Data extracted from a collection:
=== Section Start ===

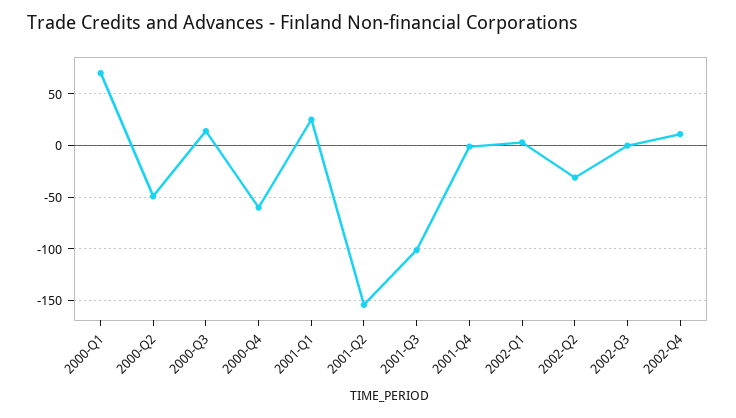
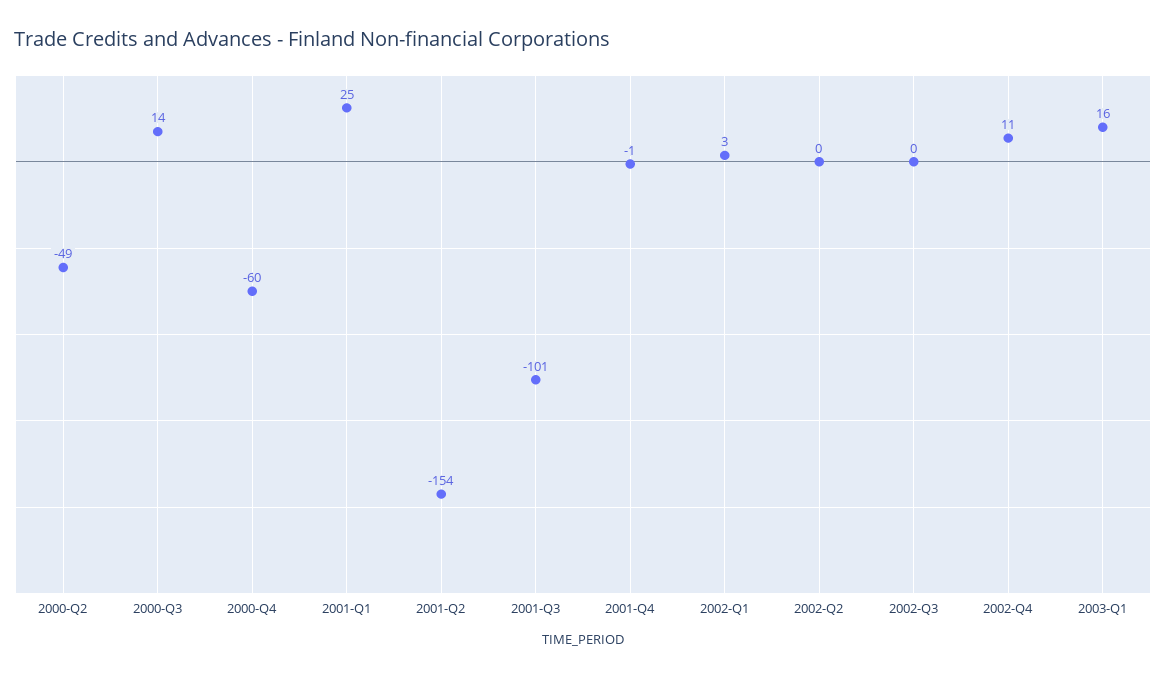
2000-Q1: 70 -> none
2002-Q2: -30 -> 0
2003-Q1: none -> 16

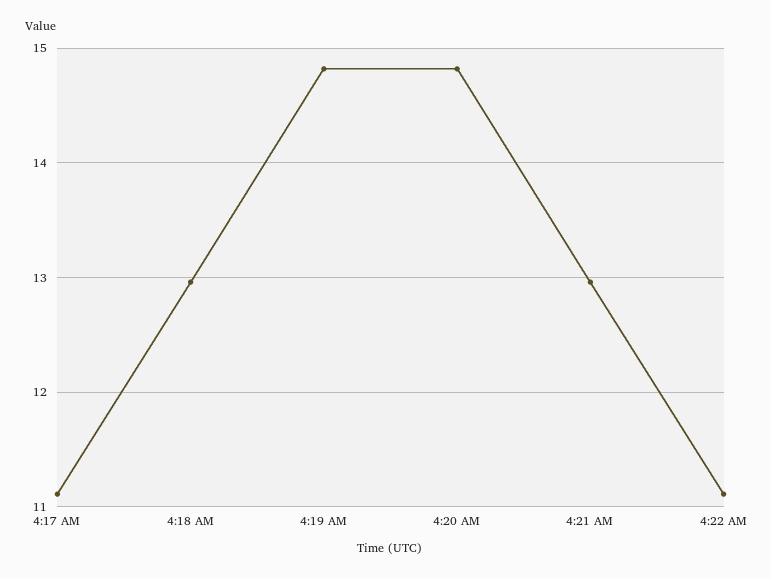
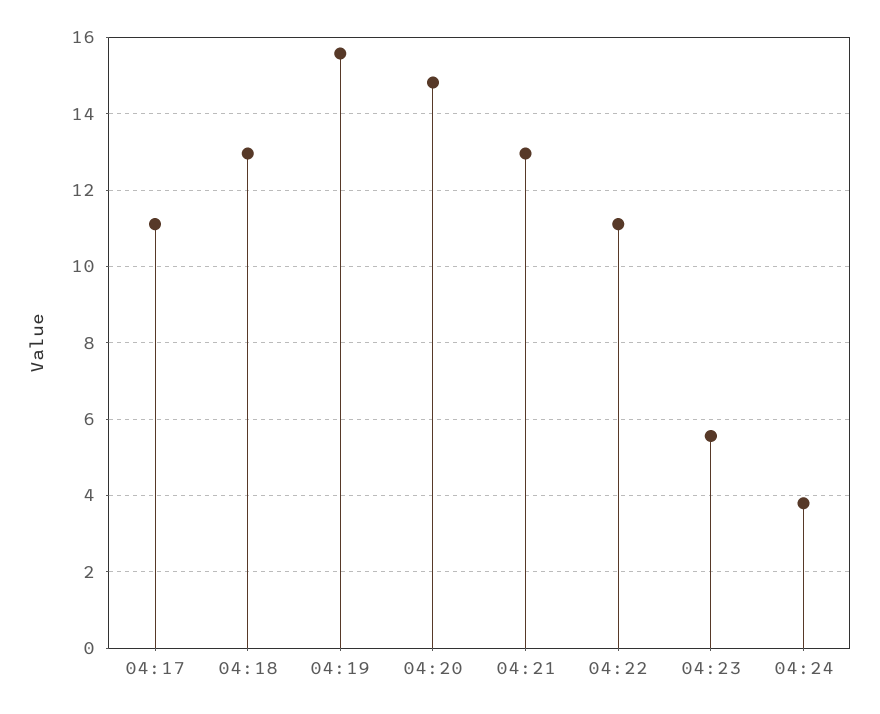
4:19 AM: 14.8 -> 15.6
04:23: none -> 5.6
04:24: none -> 3.8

=== Section End ===

What this task involves:
When a line of the data holds the string "none", pick it out and copy it.

Task response:
2000-Q1: 70 -> none
2003-Q1: none -> 16
04:23: none -> 5.6
04:24: none -> 3.8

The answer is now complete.